Art Market

Masterpiece London Highlights: June Apollo

23 June 2014

As the 5th edition of Masterpiece London prepares to open its doors, Apollo previews nine highlights from this year’s fair.

‘Untitled’ (2013), Gan Daofu. Fitzgerald Fine Arts, New York

The kilns of Jingdezhen have produced porcelain for more than 1,000 years, and it has been both highly sought and much imitated over the centuries for its thin body and airy translucence. A pioneer in modern underglaze painting, Gan Daofu’s ceramic forms reconcile a classically Chinese scholastic heritage with Western notions of individuality and abstraction.

This dramatic early portrait of an unadorned woman is typical of the Ashcan aesthetic that Bellows was associated with in the early 20th century, where artists portrayed daily life in New York’s poorer neighbourhood. Exhibited only once in the artist’s lifetime, the painting’s provenance includes Andy Warhol, who owned it in the mid 1980s. 

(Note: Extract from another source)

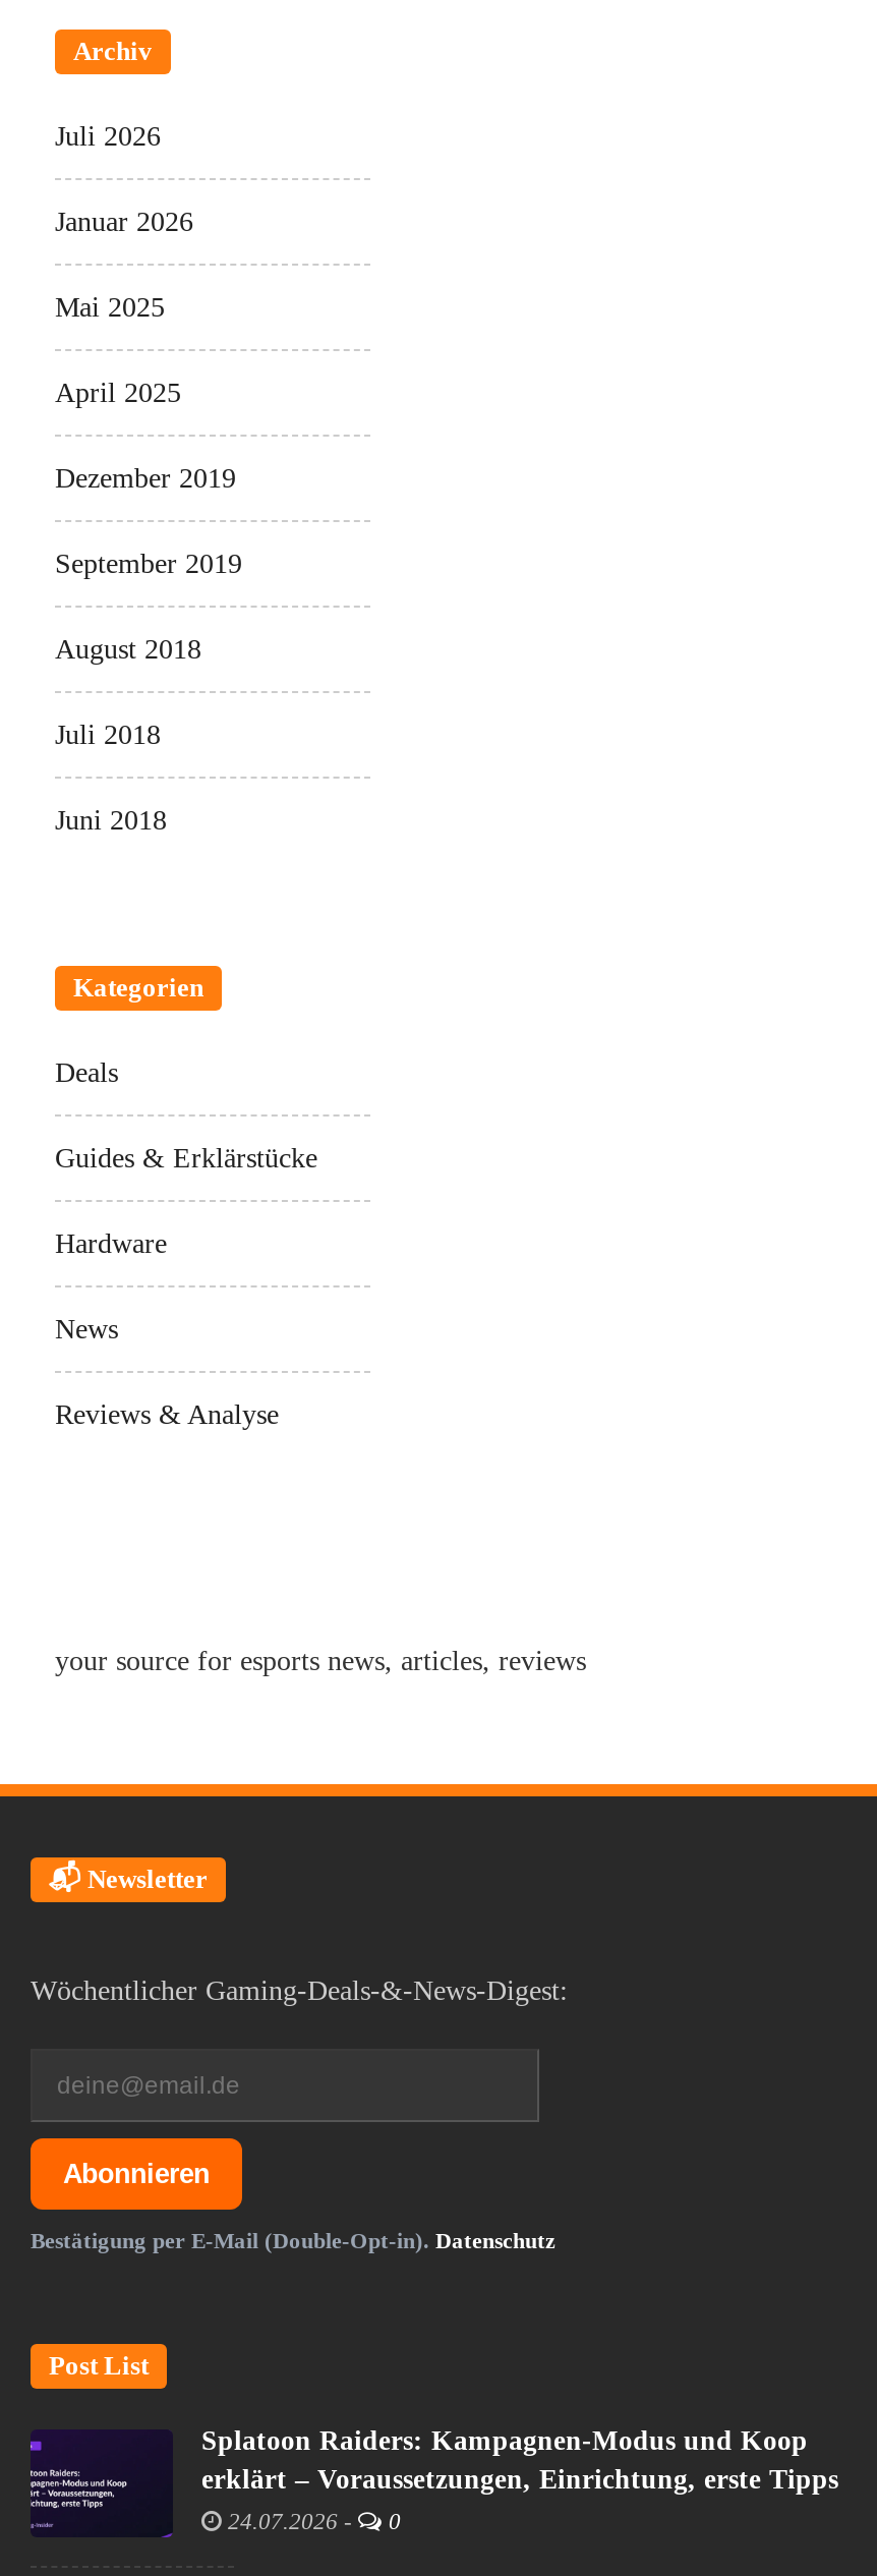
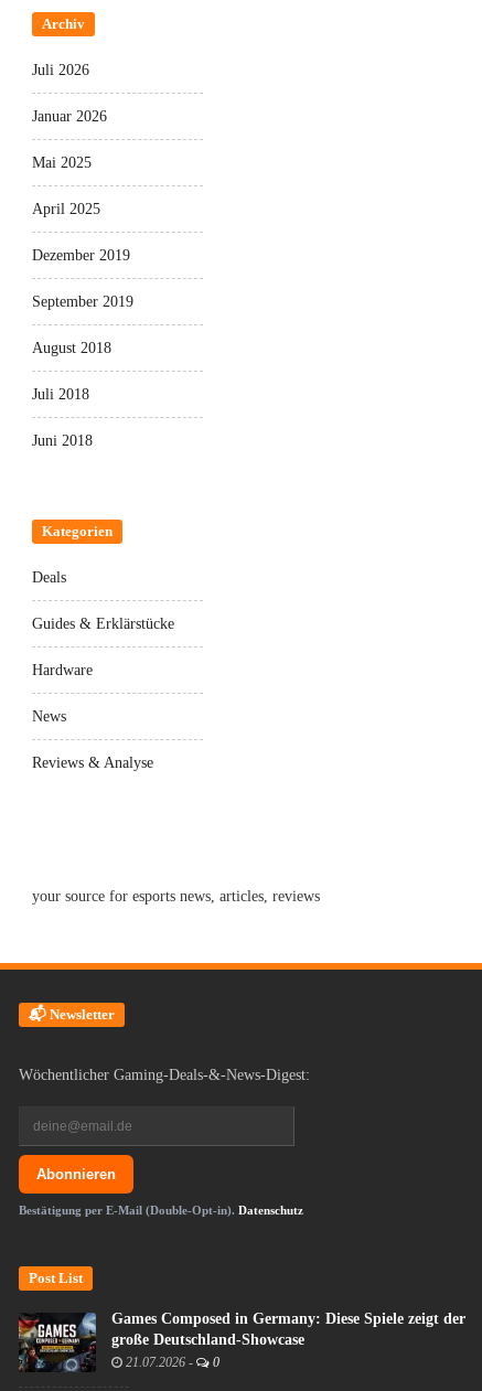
[28,2426,838,2539] [image] | Splatoon Raiders: Kampagnen-Modus und Koop | erklärt – Voraussetzungen, Einrichtung, erste Tipps -> [18,1311,465,1372] [image] | Games Composed in Germany: Diese Spiele zeigt der | große Deutschland-Showcase
[222,2510,401,2534] 24.07.2026 - 0 -> [122,1356,219,1369] 21.07.2026 - 0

These wine coolers form part of a dessert service displayed at the Great Exhibition of 1862, which was noted by the jury for its ‘great merit’, adding ‘the effect is very beautiful.’ Elkington & Co. was founded by brothers George and Henry in 1832, after perfecting their method of electroplating in gold and silver, for which their first patent was granted in 1840.

Chareau started working with metals in the 1920s, creating pieces that harmonised the properties of both wood and metal, exemplified by this desk and stool. The last time an MB 405 came on to the market was at Christie’s New York in 2004. 

With the aid of a projector, Noble and Webster’s shadow sculptures transform what appear to be abstract assemblages into figurative shadow portraits. In this piece, especially created for this year’s Masterpiece London, the artists have worked in silver for the first time, welding together casts of small dead animals such as rats and frogs. 

Book of Hours, c. 1450, Southern Netherlands, Bruges. Les Enluminures, Paris

This Book of Hours is small but beautifully formed, with some 400 folios and 60 illustrations – 37 of them full-page. It has been attributed to the Master of the Gold Scrolls, a group of artists active between around 1414 and 1455 in Bruges, Brussels and Paris. Little advance has been made to date in identifying individual hands, but this significant manuscript, with its rich sequence of miniatures and borders, will occupy a central place in future research.

Bactrian camel with cargo, Chinese, Tang dynasty (618–906). Ariadne Galleries, New York

This exceptional Bactrian camel is testament to the wealth of the Tang dynasty through both the abundance of its load, and its sheer size – it stands nearly a metre high. Its tricolour glaze is characteristic of the finest Tang ceramics with a comparable piece held by the Philadelphia Museum of Art.

This panel depicts a scene from the Mithraic Mysteries, and shows the young god Mithras overpowering a bull. It would have formed the centrepiece in one of the under-ground temples of this mysterious cult, which enjoyed great popularity among Roman legions. 

Cream japanning is rarely seen on English furniture – few workshops of the period were skilled in its production. The polychrome scenes that adorn the two folding doors, of chrysanthemums and oriental courtly ladies, were probably traced from Chinese or Japanese import china.

Masterpiece London takes place in the South Grounds of the Royal Hospital Chelsea, from 26 June–2 July 2014.